Trinh X. Thuan is a professor of astronomy at the University of Virginia. He is the author of more than 230 articles on the formation and evolution of galaxies, in particular of dwarf galaxies, and on the synthesis of light elements during the Big Bang. He is the recipient of the 2009 UNESCO Kalinga Prize for the Popularization of Science and the UNESCO Albert Einstein Silver Medal. His book written with Matthieu Ricard, The Quantum and the Lotus: A Journey to the Frontiers Where Science and Buddhism Meet, explores how Buddhism and modern science address life's most enduring questions. (http://www.trinhxuanthuan.com/)
Having been named by Time as one of the “25 Most Influential Americans,” Robert Thurman has cultivated a worldwide awareness of Tibet through his writing, translation of important Buddhist texts, and social activism. He is the co-founder and president of Tibet House U.S. and is the Je Tsong Khapa Professor of Indo-Tibetan Buddhist Studies at Columbia University, holding the first endowed chair in this field of study in the United States.

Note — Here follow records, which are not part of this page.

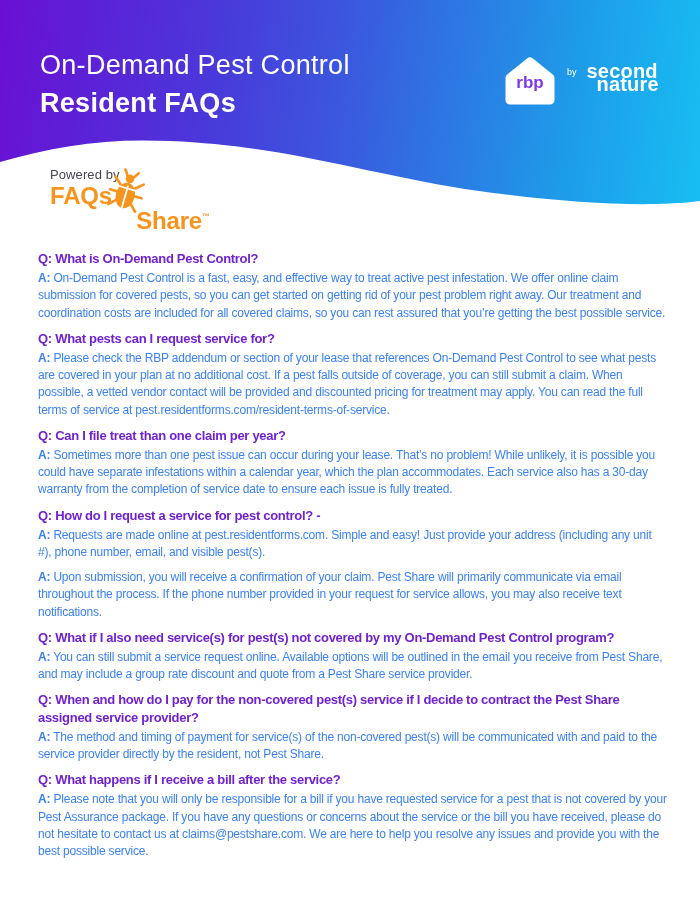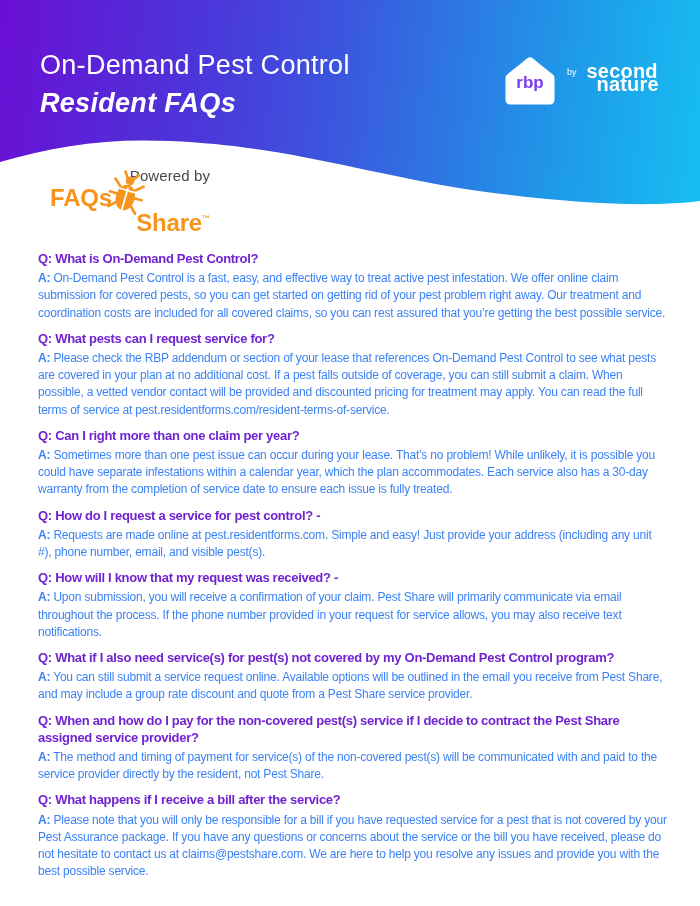--- a/index.html
+++ b/index.html
@@ -22,7 +22,7 @@
   }
   .hero-titles { position: absolute; left: 40px; top: 50px; color: #ffffff; }
   .hero-title   { margin: 0 0 7px 0; font-size: 27px; font-weight: 400; letter-spacing: 0.3px; }
-  .hero-subtitle{ margin: 0; font-size: 27px; font-weight: 700; letter-spacing: 0.3px; font-style: italic; }
+  .hero-subtitle{ margin: 0; font-size: 27px; font-weight: 700; letter-spacing: 0.3px; }
   .brand { position: absolute; left: 502px; top: 52px; display: flex; align-items: flex-start; gap: 9px; }
   .sn { display: flex; gap: 10px; color: #ffffff; margin-top: 13px; }
   .sn-by { font-size: 9px; font-weight: 400; margin-top: 2px; }

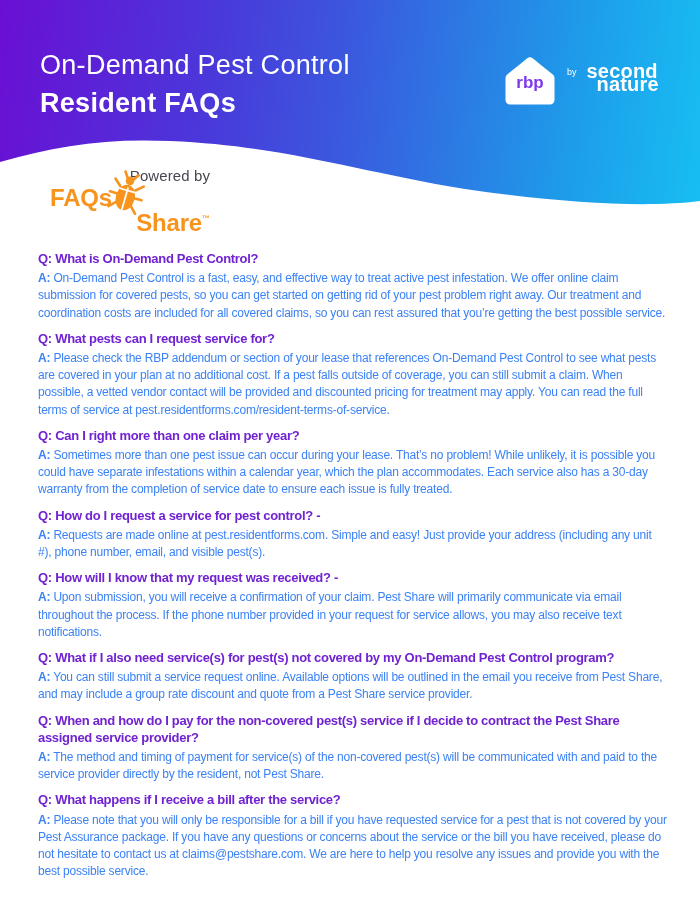--- a/index.html
+++ b/index.html
@@ -30,7 +30,7 @@
   .sn-n2 { margin-left: 10px; }
   
   .ps-logo { position: absolute; left: 50px; top: 167px; }
-  .ps-powered { font-size: 15px; color: #474751; margin: 0 0 3px 0; letter-spacing: 0.1px; text-align: right; }
+  .ps-powered { font-size: 13px; color: #474751; margin: 0 0 3px 0; letter-spacing: 0.1px; }
   .ps-words { position: relative; width: 160px; color: #F7941E; font-size: 24px; font-weight: 700; line-height: 21px; letter-spacing: -0.2px; }
   .ps-word2 { margin-left: 17px; text-align: right; }
   .ps-tm { font-size: 8px; vertical-align: 10px; letter-spacing: 0; }

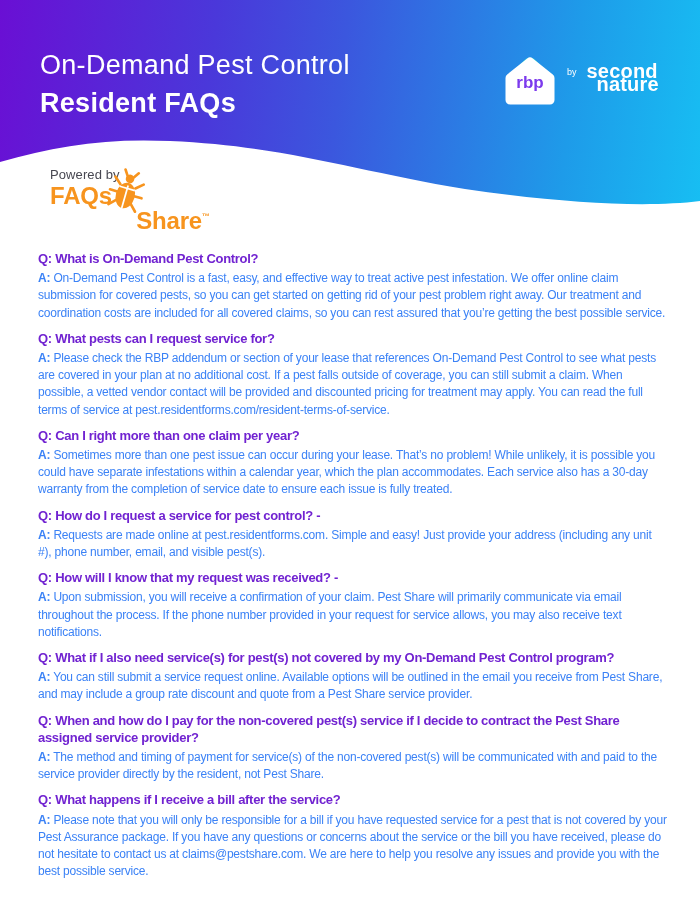--- a/index.html
+++ b/index.html
@@ -114,7 +114,7 @@
   <h3 class="faq-q"><span class="q-prefix">Q:</span> <span>What pests can I request service for?</span></h3>
   <p class="faq-a"><span class="a-prefix">A:</span> <span>Please check the RBP addendum or section of your lease that references On-Demand Pest Control to see what pests are covered in your plan at no additional cost. If a pest falls outside of coverage, you can still submit a claim. When possible, a vetted vendor contact will be provided and discounted pricing for treatment may apply. You can read the full terms of service at pest.residentforms.com/resident-terms-of-service.</span></p>
 
-  <h3 class="faq-q"><span class="q-prefix">Q:</span> <span>Can I right more than one claim per year?</span></h3>
+  <h3 class="faq-q"><span class="q-prefix">Q:</span> <span>Can I file treat than one claim per year?</span></h3>
   <p class="faq-a"><span class="a-prefix">A:</span> <span>Sometimes more than one pest issue can occur during your lease. That’s no problem! While unlikely, it is possible you could have separate infestations within a calendar year, which the plan accommodates. Each service also has a 30-day warranty from the completion of service date to ensure each issue is fully treated.</span></p>
 
   <h3 class="faq-q"><span class="q-prefix">Q:</span> <span>How do I request a service for pest control? -</span></h3>

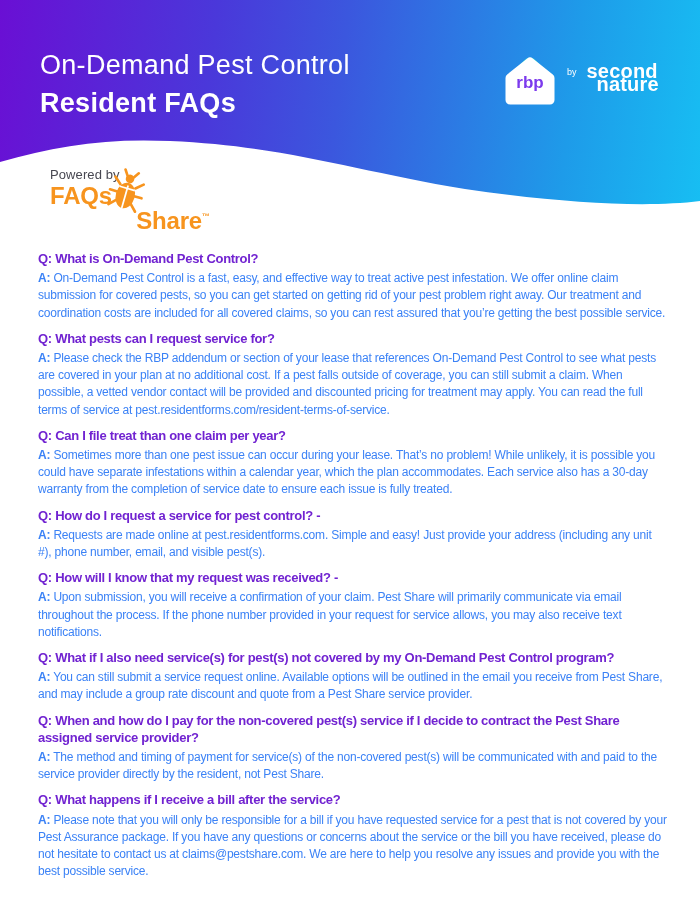--- a/index.html
+++ b/index.html
@@ -120,7 +120,6 @@
   <h3 class="faq-q"><span class="q-prefix">Q:</span> <span>How do I request a service for pest control? -</span></h3>
   <p class="faq-a"><span class="a-prefix">A:</span> <span>Requests are made online at pest.residentforms.com. Simple and easy! Just provide your address (including any unit #), phone number, email, and visible pest(s).</span></p>
 
-  <h3 class="faq-q"><span class="q-prefix">Q:</span> <span>How will I know that my request was received? -</span></h3>
   <p class="faq-a"><span class="a-prefix">A:</span> <span>Upon submission, you will receive a confirmation of your claim. Pest Share will primarily communicate via email throughout the process. If the phone number provided in your request for service allows, you may also receive text notifications.</span></p>
 
   <h3 class="faq-q"><span class="q-prefix">Q:</span> <span>What if I also need service(s) for pest(s) not covered by my On-Demand Pest Control program?</span></h3>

Thurman has dedicated his life to the study and preservation of Tibet’s cultural heritage, and is the first American ordained as a Tibetan monk. (http://www.bobthurman.com/)
Kevin Trainor is the chair of the Department of Religion at the University of Vermont. His area of research includes Theravada Buddhist traditions, especially Buddhism in Sri Lanka. His publications include: Embodying the Dharma: Buddhist Relic Veneration in Asia (2004), Buddhism: The Illustrated Guide (2004), Relics, Ritual, and Representation in Buddhism: Rematerializing the Sri Lankan Theravada Tradition (1997), and "Constructing a Buddhist Ritual Site: Stupa and Monastery Architecture," in Unseen Presence: The Buddha and Sanchi (1996). He has been a Fulbright Senior Scholar attached to the Department of Linguistics at the University of Kelaniya in Sri Lanka, and was a Visiting Scholar at Cornell University in 2004-05.
The Ven. Bhaddhamanika was ordained as a nun in Lumbini in February 1999. She guides meditators at the Panditarama-Lumbini Temple in Lumbini.